▶ WHAT THE EXERCISE ASKS
Only lines containing "Insert" are wanted from the data below. Copy those lines.

▶ DATA FOR THIS TASK
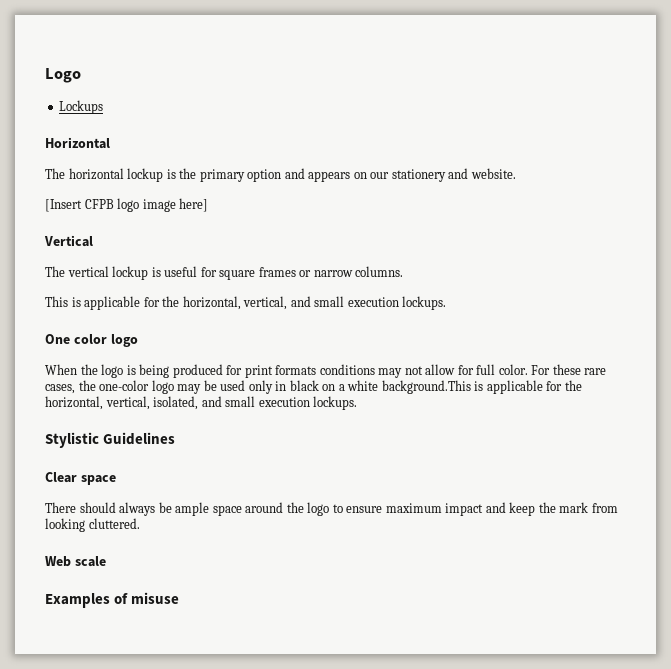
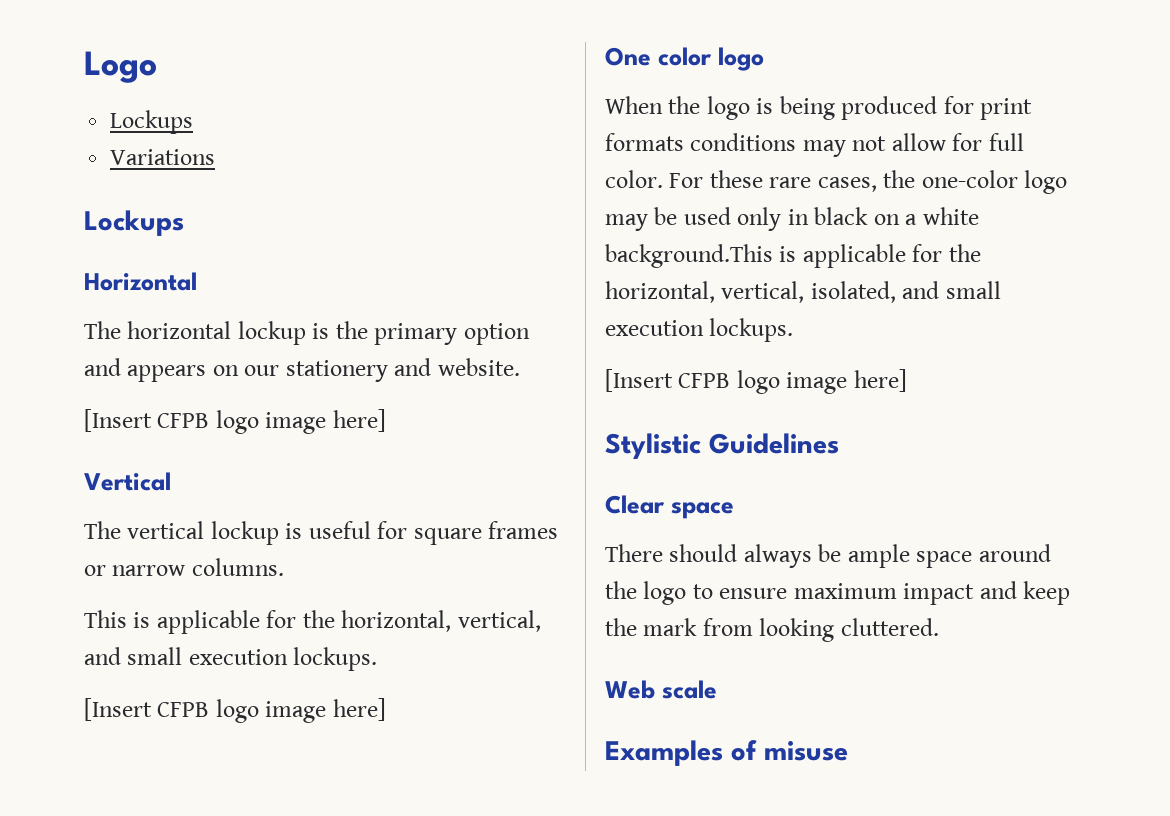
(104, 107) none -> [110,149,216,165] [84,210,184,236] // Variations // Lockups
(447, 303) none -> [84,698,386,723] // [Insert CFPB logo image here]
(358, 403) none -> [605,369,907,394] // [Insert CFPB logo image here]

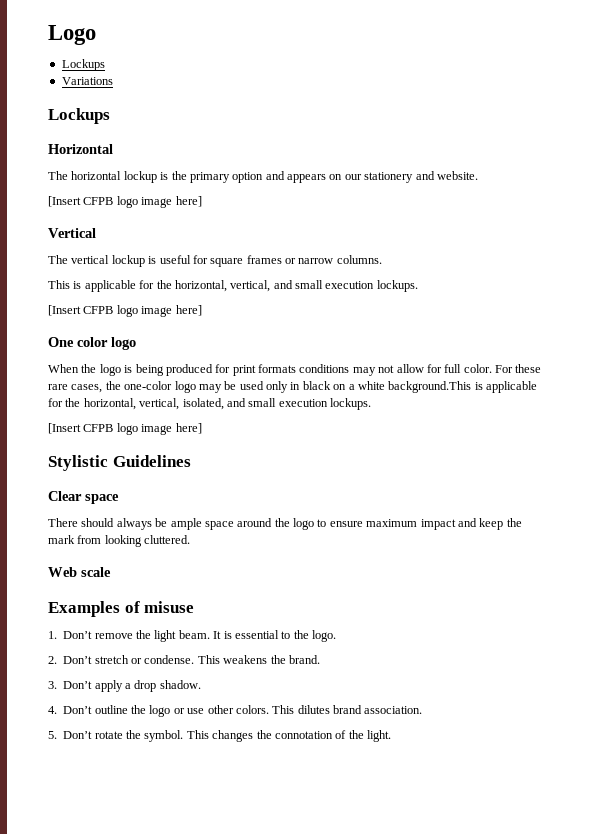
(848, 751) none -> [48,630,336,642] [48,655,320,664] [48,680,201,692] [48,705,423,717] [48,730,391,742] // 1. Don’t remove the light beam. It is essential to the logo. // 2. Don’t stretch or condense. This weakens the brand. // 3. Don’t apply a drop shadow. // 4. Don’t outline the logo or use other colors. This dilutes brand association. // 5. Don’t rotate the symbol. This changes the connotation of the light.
* * *
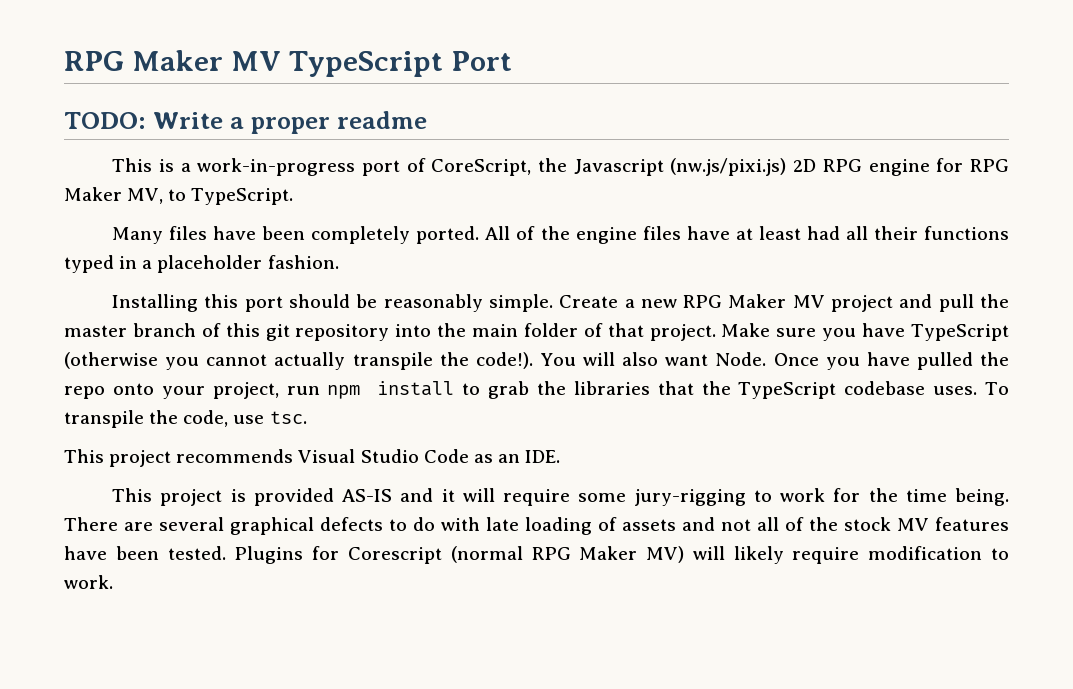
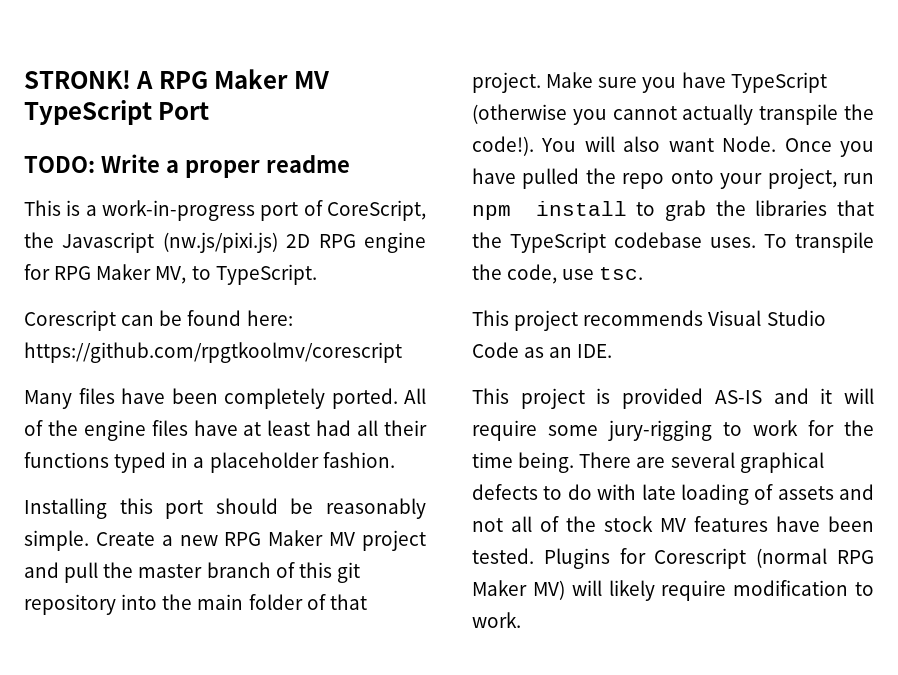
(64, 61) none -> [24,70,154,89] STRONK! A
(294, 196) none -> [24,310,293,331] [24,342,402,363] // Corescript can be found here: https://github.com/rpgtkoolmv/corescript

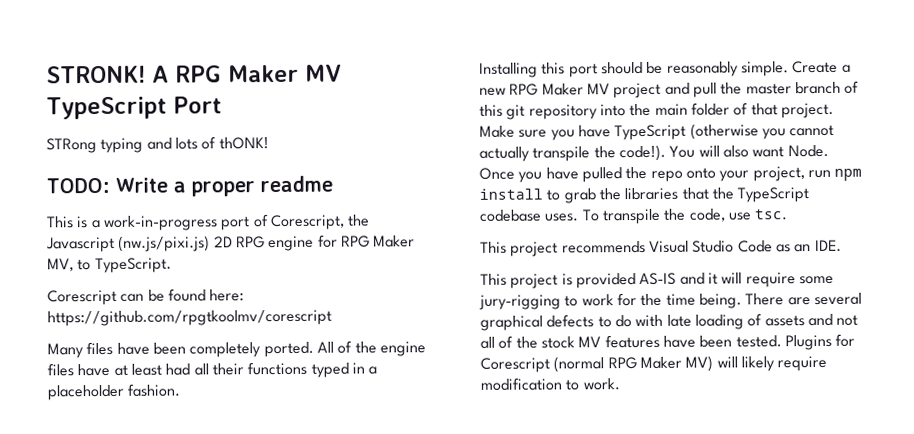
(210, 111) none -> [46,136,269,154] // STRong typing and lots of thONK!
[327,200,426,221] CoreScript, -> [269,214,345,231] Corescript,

▶ TASK ANSWER
(447, 303) none -> [84,698,386,723] // [Insert CFPB logo image here]
(358, 403) none -> [605,369,907,394] // [Insert CFPB logo image here]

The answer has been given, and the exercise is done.